Keywords:  knowledge, skills, basic emergency obstetric care, primary health centres, healthcare providers.

 

 

Correspondence:

 

Famutimi, Esther Oluwatoyin PhD

Department of Clinical Nursing, University College Hospital, Ibadan

Email – famutimiesther@yahoo.com Telephone +2348032379954

 

 


Introduction

Nigeria remains one of the countries in sub-Saharan Africa with high maternal mortality ratios. An important strategy in 

minimizing avoidable complications from pregnancy and childbirth is the availability of Skilled Birth Attendants (SBA) 1. Prompt management of most obstetric problems by Healthcare Providers (HCPs) can significantly reduce maternal and perinatal mortality. Emergency Obstetric Care (EmOC) is among the crucial strategies for enhancing maternal health and achieving the Sustainable Development Goal (SDG) 3. Given the unpredictability of pregnancy outcomes, mothers and infants need to have access to EmOC throughout pregnancy and delivery to lower maternal and neonatal mortality /morbidity. HCPs need to be knowledgeable and proficient in in-service delivery to women during pregnancy and labour. Unfortunately, most women, especially those in remote areas in Nigeria, lacked access to obstetrics care 2.  World Health Organization and World Bank Group reported that both the quantity and quality of health personnel are grave issues in many nations 3. The resultant burden of this preventable death among mothers continually remains high in developing nations and this can be tremendously reduced by utilising the two types of EmOC: basic (BEmOC) and comprehensive (CEmOC), the former is recommended at the grass root while the latter is often practiced at the secondary and tertiary facilities 4.

In 2020, Daniels and Abuosi documented that prompt access to BEmOC is crucial to preventing fatalities associated with unpredictable pregnancy outcomes, although such prompt access to care has proven difficult in Sub-Saharan Africa, particularly Nigeria 5. The bulk of HCPs at the Primary Health Centres (PHCs) are Community Health Workers (CHWs), thus they must be extremely knowledgeable and skillful in the prevention, and/or stabilisation of complex cases as well as coordinating the transfer of care to functional higher referral levels 6. Regrettably, healthcare professionals in Nigeria, particularly those in PHCs, continue to exhibit poor knowledge and skills in the management of obstetric emergencies 2,7. Comprehensive evaluations of the accessibility and distribution of EmOC have revealed that, in many situations, there are modalities in place, as well as equipment and consumables, but personnel are unable to deliver all the signal functions of EmOC because of inadequate knowledge and skills 8. Unfortunately, most of the previous studies on EmOC focused on secondary & tertiary levels of care which necessitated the design of this study to evaluate the knowledge and skills of healthcare providers at PHCs on BEmOC in the Ibadan metropolis.

Methodology

This was a descriptive cross-sectional study comprising 319 consenting HCPs working in PHCs in 6 purposefully selected Local Government Areas (LGAs) within the Ibadan metropolis, Oyo state, Nigeria and it lasted for 12 weeks. Ibadan is made up of 11 LGAs; 5 urban and 6 semi-urban, out of which 3 LGAs were purposively selected from each region. Overall, the 6 LGAs utilised for this study were Lagelu, Oluyole, Ibadan North, Ibadan Northeast, Ibadan Southeast, and Egbeda. All HCPs from PHCs under each of the selected LGAs were considered eligible for the study except for those who were unavailable for official reasons. Ethical approval was obtained from the Ethical Review Committee of the Oyo State Ministry of Health, Ibadan. Permission to conduct research was also sought from the Oyo State Primary Health Care Board and all the coordinators of each of the PHCs used for this study.

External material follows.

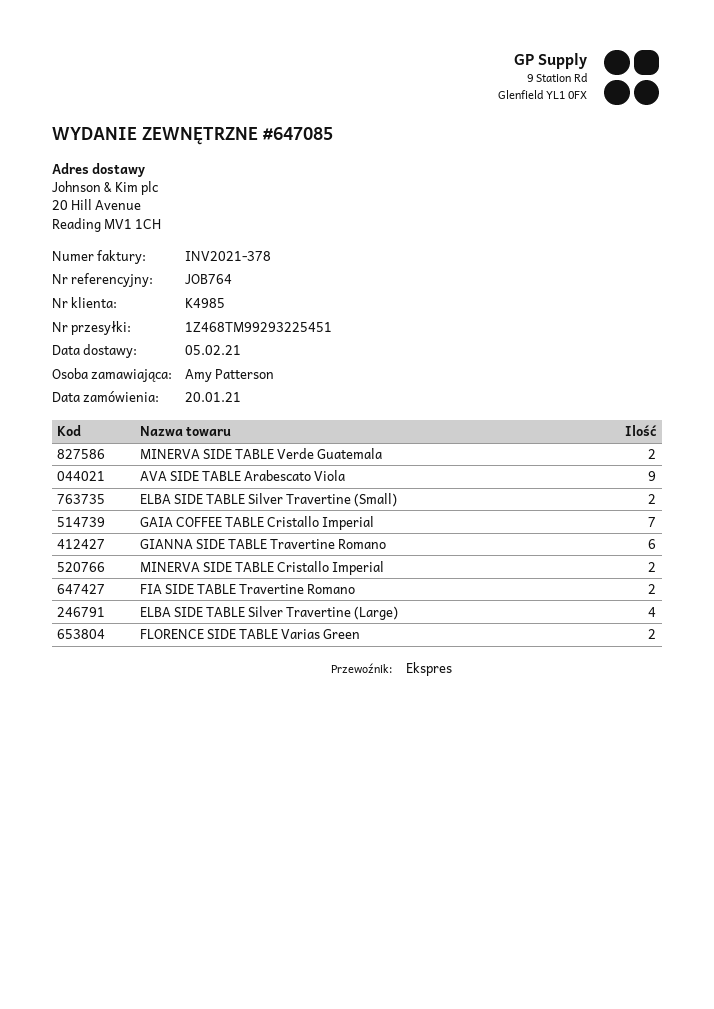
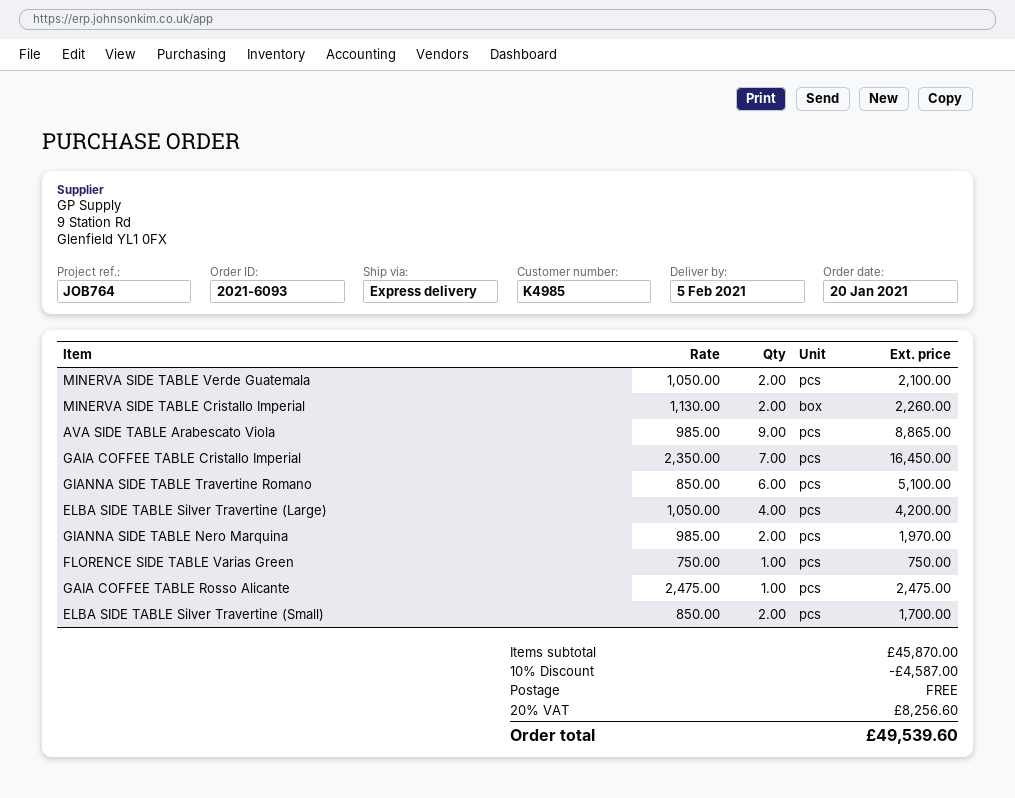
FIA SIDE TABLE Travertine Romano: 2 -> none
FLORENCE SIDE TABLE Varias Green: 2 -> 1
GIANNA SIDE TABLE Nero Marquina: none -> 2
GAIA COFFEE TABLE Rosso Alicante: none -> 1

              The targeted HCPs were the Nurses, Midwives, Community Health Officers (CHOs), and Community Health Extension Workers (CHEWs). Six research assistants were recruited for this study and using a structured, self–administered questionnaire, information on respondents’ socio-demographic characteristics, whether ever received training on EmOC, availability of EmOC signal function and various sources of information, self-reported knowledge and skills, actual knowledge of BEmOC were obtained. Meanwhile, the demonstrated skills were assessed through an Objective Structure Clinical Examination (OSCE). 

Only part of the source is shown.